I had a blast reading your book! It really made me appreciate Fortran more and helped me to refactor/modularise my flow solver :grin: Unfortunately, I did not have much luck implementing Fortran coarrays due to its poor performance (I have since removed the repository for the parallel version because it was running longer than serial).

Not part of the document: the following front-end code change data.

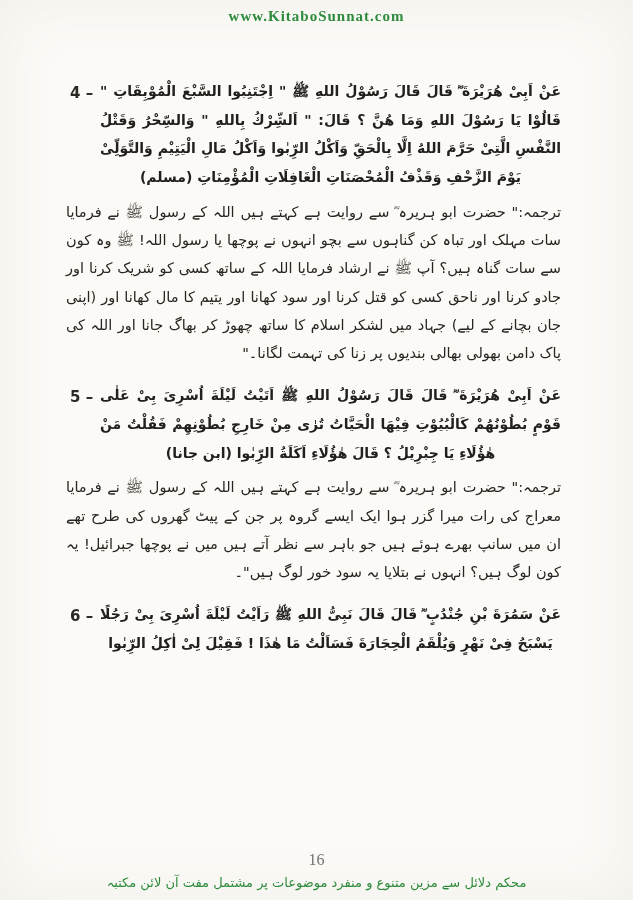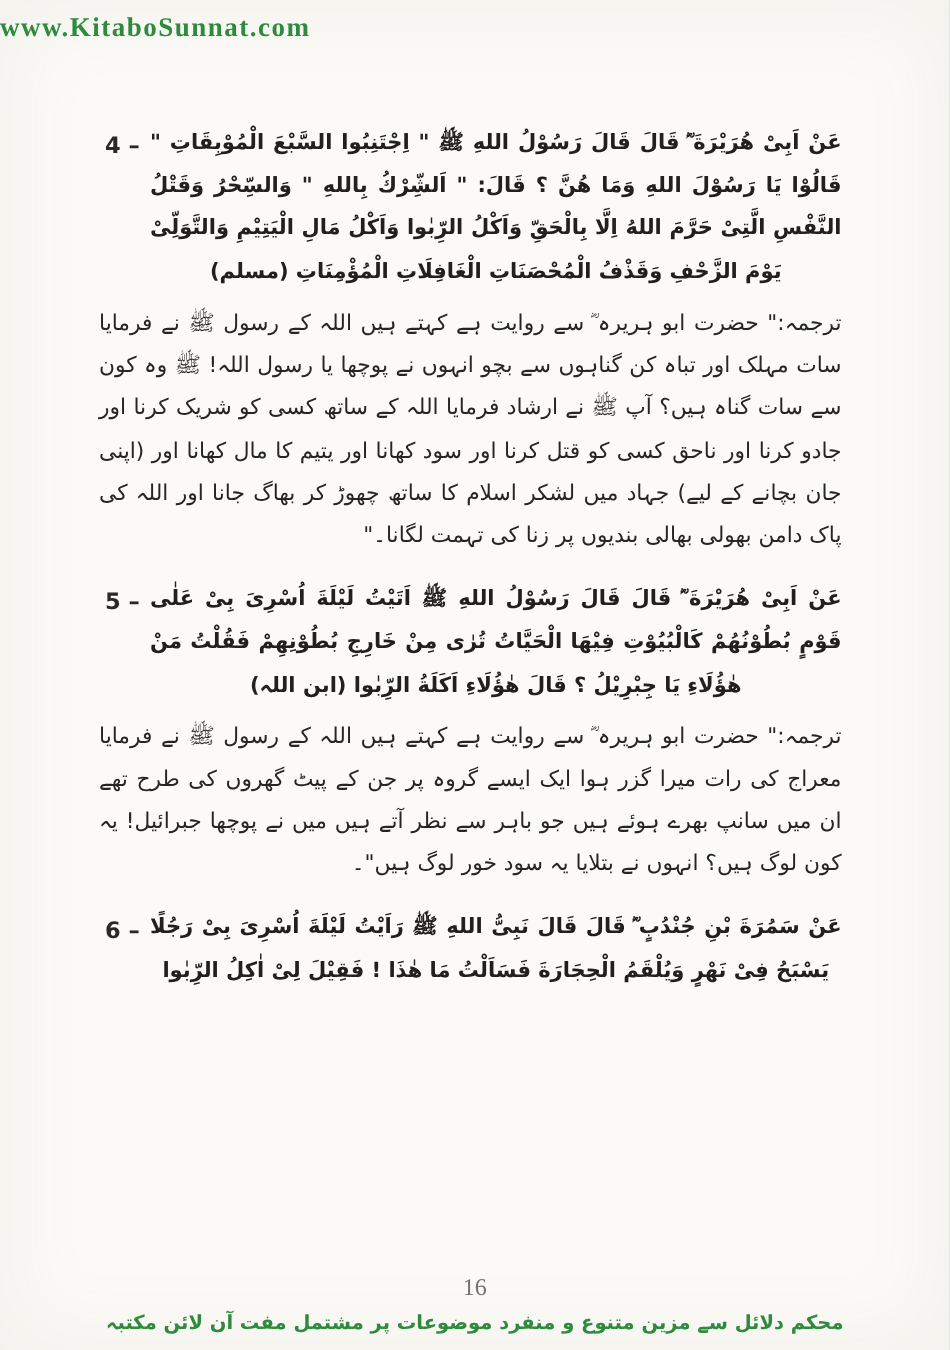--- a/index.html
+++ b/index.html
@@ -10,25 +10,25 @@
     height: 900px;
     background: #fbfaf6;
     position: relative;
     overflow: hidden;
     display: flex;
     flex-direction: column;
     box-shadow: inset 0 0 60px rgba(120,115,100,0.08);
     font-family: "DejaVu Sans", sans-serif;
   }
   .site-header {
-    text-align: left;
+    text-align: center;
     padding-top: 8px;
     font-family: "Liberation Serif", serif;
     font-weight: bold;
-    font-size: 18px;
+    font-size: 15px;
     letter-spacing: 1px;
     color: var(--accent, #2e8b3d);
   }
   .content {
     flex: 1 1 auto;
     padding: 52px 72px 0 66px;
     color: #1d1c1a;
   }
   .hadith-item {
     position: relative;
@@ -68,21 +68,21 @@
     text-align: center;
     font-size: 16px;
     color: #737373;
     font-family: "Liberation Serif", serif;
     padding: 4px 0 6px 0;
   }
   .footer-line {
     text-align: center;
     direction: rtl;
     font-size: 13px;
-    font-weight: bold;
+    font-weight: normal;
     color: var(--accent, #2e8b3d);
     padding-bottom: 10px;
   }
 </style>
 </head>
 <body>
 
 <div class="page">
 
   <div class="site-header">www.KitaboSunnat.com</div>
@@ -90,21 +90,21 @@
   <div class="content">
 
     <section class="hadith-item">
       <span class="hadith-number">4 –</span>
       <p class="arabic-text">عَنْ اَبِىْ هُرَيْرَةَ ؓ قَالَ قَالَ رَسُوْلُ اللهِ ﷺ " اِجْتَنِبُوا السَّبْعَ الْمُوْبِقَاتِ " قَالُوْا يَا رَسُوْلَ اللهِ وَمَا هُنَّ ؟ قَالَ: " اَلشِّرْكُ بِاللهِ " وَالسِّحْرُ وَقَتْلُ النَّفْسِ الَّتِىْ حَرَّمَ اللهُ اِلَّا بِالْحَقِّ وَاَكْلُ الرِّبٰوا وَاَكْلُ مَالِ الْيَتِيْمِ وَالتَّوَلِّىْ يَوْمَ الزَّحْفِ وَقَذْفُ الْمُحْصَنَاتِ الْغَافِلَاتِ الْمُؤْمِنَاتِ (مسلم)</p>
       <p class="urdu-text">ترجمہ:" حضرت ابو ہریرہ ؓ سے روایت ہے کہتے ہیں اللہ کے رسول ﷺ نے فرمایا سات مہلک اور تباہ کن گناہوں سے بچو انہوں نے پوچھا یا رسول اللہ! ﷺ وہ کون سے سات گناہ ہیں؟ آپ ﷺ نے ارشاد فرمایا اللہ کے ساتھ کسی کو شریک کرنا اور جادو کرنا اور ناحق کسی کو قتل کرنا اور سود کھانا اور یتیم کا مال کھانا اور (اپنی جان بچانے کے لیے) جہاد میں لشکر اسلام کا ساتھ چھوڑ کر بھاگ جانا اور اللہ کی پاک دامن بھولی بھالی بندیوں پر زنا کی تہمت لگانا۔"</p>
     </section>
 
     <section class="hadith-item">
       <span class="hadith-number">5 –</span>
-      <p class="arabic-text">عَنْ اَبِىْ هُرَيْرَةَ ؓ قَالَ قَالَ رَسُوْلُ اللهِ ﷺ اَتَيْتُ لَيْلَةَ اُسْرِىَ بِىْ عَلٰى قَوْمٍ بُطُوْنُهُمْ كَالْبُيُوْتِ فِيْهَا الْحَيَّاتُ تُرٰى مِنْ خَارِجِ بُطُوْنِهِمْ فَقُلْتُ مَنْ هٰؤُلَاءِ يَا جِبْرِيْلُ ؟ قَالَ هٰؤُلَاءِ اَكَلَةُ الرِّبٰوا (ابن اللہ)</p>
+      <p class="arabic-text">عَنْ اَبِىْ هُرَيْرَةَ ؓ قَالَ قَالَ رَسُوْلُ اللهِ ﷺ اَتَيْتُ لَيْلَةَ اُسْرِىَ بِىْ عَلٰى قَوْمٍ بُطُوْنُهُمْ كَالْبُيُوْتِ فِيْهَا الْحَيَّاتُ تُرٰى مِنْ خَارِجِ بُطُوْنِهِمْ فَقُلْتُ مَنْ هٰؤُلَاءِ يَا جِبْرِيْلُ ؟ قَالَ هٰؤُلَاءِ اَكَلَةُ الرِّبٰوا (ابن جانا)</p>
       <p class="urdu-text">ترجمہ:" حضرت ابو ہریرہ ؓ سے روایت ہے کہتے ہیں اللہ کے رسول ﷺ نے فرمایا معراج کی رات میرا گزر ہوا ایک ایسے گروہ پر جن کے پیٹ گھروں کی طرح تھے ان میں سانپ بھرے ہوئے ہیں جو باہر سے نظر آتے ہیں میں نے پوچھا جبرائیل! یہ کون لوگ ہیں؟ انہوں نے بتلایا یہ سود خور لوگ ہیں"۔</p>
     </section>
 
     <section class="hadith-item">
       <span class="hadith-number">6 –</span>
       <p class="arabic-text">عَنْ سَمُرَةَ بْنِ جُنْدُبٍ ؓ قَالَ قَالَ نَبِىُّ اللهِ ﷺ رَاَيْتُ لَيْلَةَ اُسْرِىَ بِىْ رَجُلًا يَسْبَحُ فِىْ نَهْرٍ وَيُلْقَمُ الْحِجَارَةَ فَسَاَلْتُ مَا هٰذَا ! فَقِيْلَ لِىْ اٰكِلُ الرِّبٰوا</p>
     </section>
 
   </div>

I tried running the final tsunami program from GitHub and had slower run times with increasing images. I’m not sure if it’s because I’m running on an Apple silicon chip (M3 chip), which may not be optimised for CAF. The results are as follow:

Running on 1 image (1001 x 1001 grid):

./src/final/tsunami  17.65s user 5.06s system 96% cpu 23.601 total

Running on 2 images (1001 x 1001 grid):

cafrun -n 2 src/final/tsunami  39.83s user 7.12s system 184% cpu 25.426 total

Running on 4 images (1001 x 1001 grid):

cafrun -n 4 src/final/tsunami  269.98s user 8.16s system 390% cpu 1:11.26 total

Hi @gareth, thanks for looking through my code!

Ah I never knew this! However, as per my reply to Prof. Curcic’s comment, I think there is perhaps an optimisation issue with OpenMPI and OpenCoarrays running on Apple silicon. For the final program in his book, I am getting much higher runtimes with more images.